• [Exercise] Please repeat every record exactly, leaving out any pictures.

◇ ◇ ◇

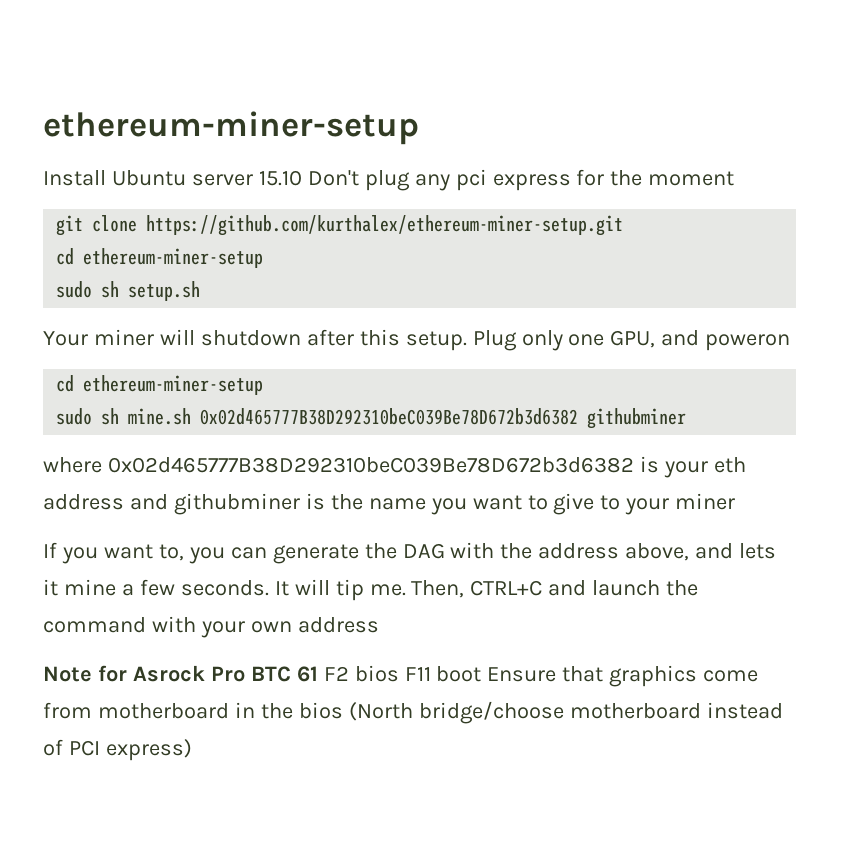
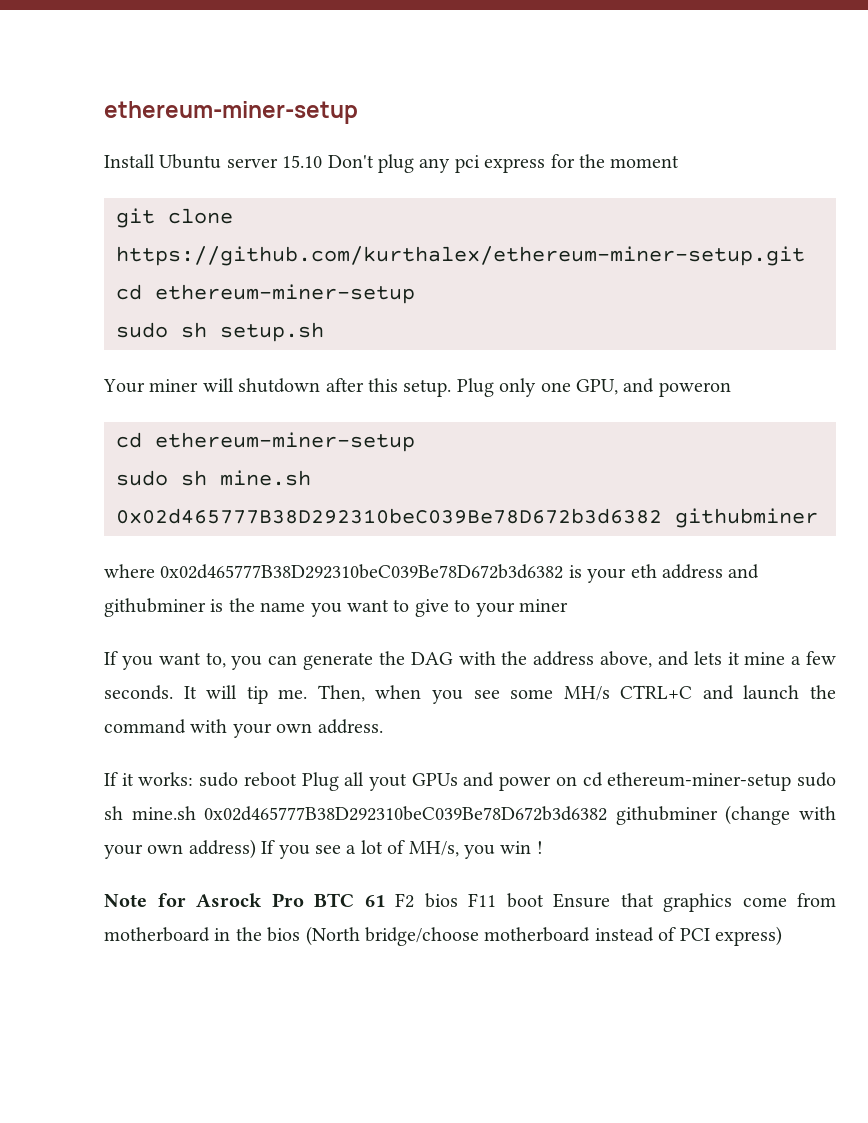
(465, 589) none -> [375,685,610,704] when you see some MH/s
[297,617,379,633] address -> [317,719,383,734] [104,772,836,791] [104,805,836,825] [104,839,543,859] address. // If it works: sudo reboot Plug all yout GPUs and power on cd ethereum-miner-setup sudo sh mine.sh 0x02d465777B38D292310beC039Be78D672b3d6382 githubminer (change with your own address) If you see a lot of MH/s, you win !

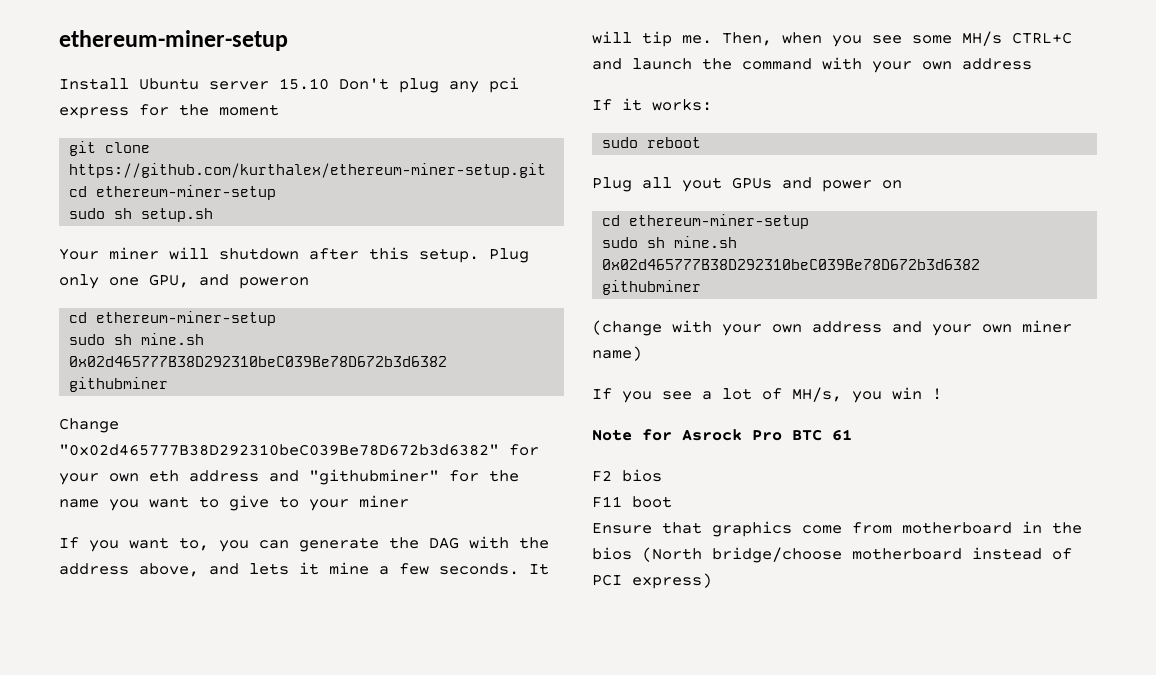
[104,564,627,583] where 0x02d465777B38D292310beC039Be78D672b3d6382 is your -> [59,418,119,433] [59,444,539,456] [59,473,139,485] Change "0x02d465777B38D292310beC039Be78D672b3d6382" for your own
[104,598,224,617] githubminer is -> [309,469,479,485] "githubminer" for
[317,719,383,734] address. -> [962,58,1032,70] address
(194, 779) none -> (712, 105) //
(297, 779) none -> (702, 142) //
[582,772,836,791] [104,806,718,825] cd ethereum-miner-setup sudo sh mine.sh 0x02d465777B38D292310beC039Be78D672b3d6382 githubminer -> [602,214,810,229] [602,236,738,248] [602,259,981,270] [602,280,702,295] // cd ethereum-miner-setup // sudo sh mine.sh 0x02d465777B38D292310beC039Be78D672b3d6382 githubminer //
[188,839,256,859] address) -> [812,320,1072,336] [592,346,642,361] address and your own miner name) //
(385, 901) none -> (852, 435) //
(458, 900) none -> (662, 475) //
(544, 900) none -> (672, 502) //

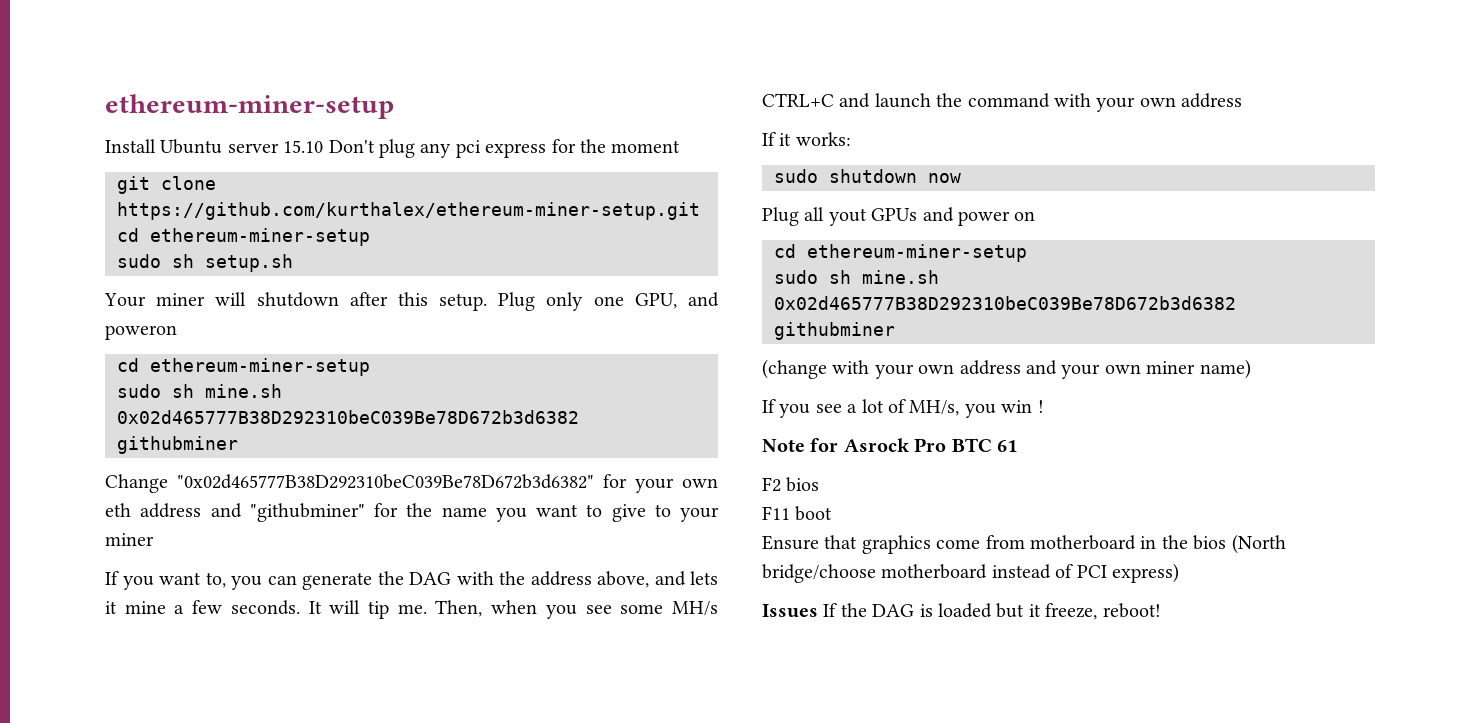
[647,137,702,148] reboot -> [829,169,961,183] shutdown now
(712, 581) none -> [762,603,1161,620] // Issues If the DAG is loaded but it freeze, reboot!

◇ ◇ ◇

• [Response to the exercise]
(465, 589) none -> [375,685,610,704] when you see some MH/s
[297,617,379,633] address -> [317,719,383,734] [104,772,836,791] [104,805,836,825] [104,839,543,859] address. // If it works: sudo reboot Plug all yout GPUs and power on cd ethereum-miner-setup sudo sh mine.sh 0x02d465777B38D292310beC039Be78D672b3d6382 githubminer (change with your own address) If you see a lot of MH/s, you win !

[104,564,627,583] where 0x02d465777B38D292310beC039Be78D672b3d6382 is your -> [59,418,119,433] [59,444,539,456] [59,473,139,485] Change "0x02d465777B38D292310beC039Be78D672b3d6382" for your own
[104,598,224,617] githubminer is -> [309,469,479,485] "githubminer" for
[317,719,383,734] address. -> [962,58,1032,70] address
(194, 779) none -> (712, 105) //
(297, 779) none -> (702, 142) //
[582,772,836,791] [104,806,718,825] cd ethereum-miner-setup sudo sh mine.sh 0x02d465777B38D292310beC039Be78D672b3d6382 githubminer -> [602,214,810,229] [602,236,738,248] [602,259,981,270] [602,280,702,295] // cd ethereum-miner-setup // sudo sh mine.sh 0x02d465777B38D292310beC039Be78D672b3d6382 githubminer //
[188,839,256,859] address) -> [812,320,1072,336] [592,346,642,361] address and your own miner name) //
(385, 901) none -> (852, 435) //
(458, 900) none -> (662, 475) //
(544, 900) none -> (672, 502) //

[647,137,702,148] reboot -> [829,169,961,183] shutdown now
(712, 581) none -> [762,603,1161,620] // Issues If the DAG is loaded but it freeze, reboot!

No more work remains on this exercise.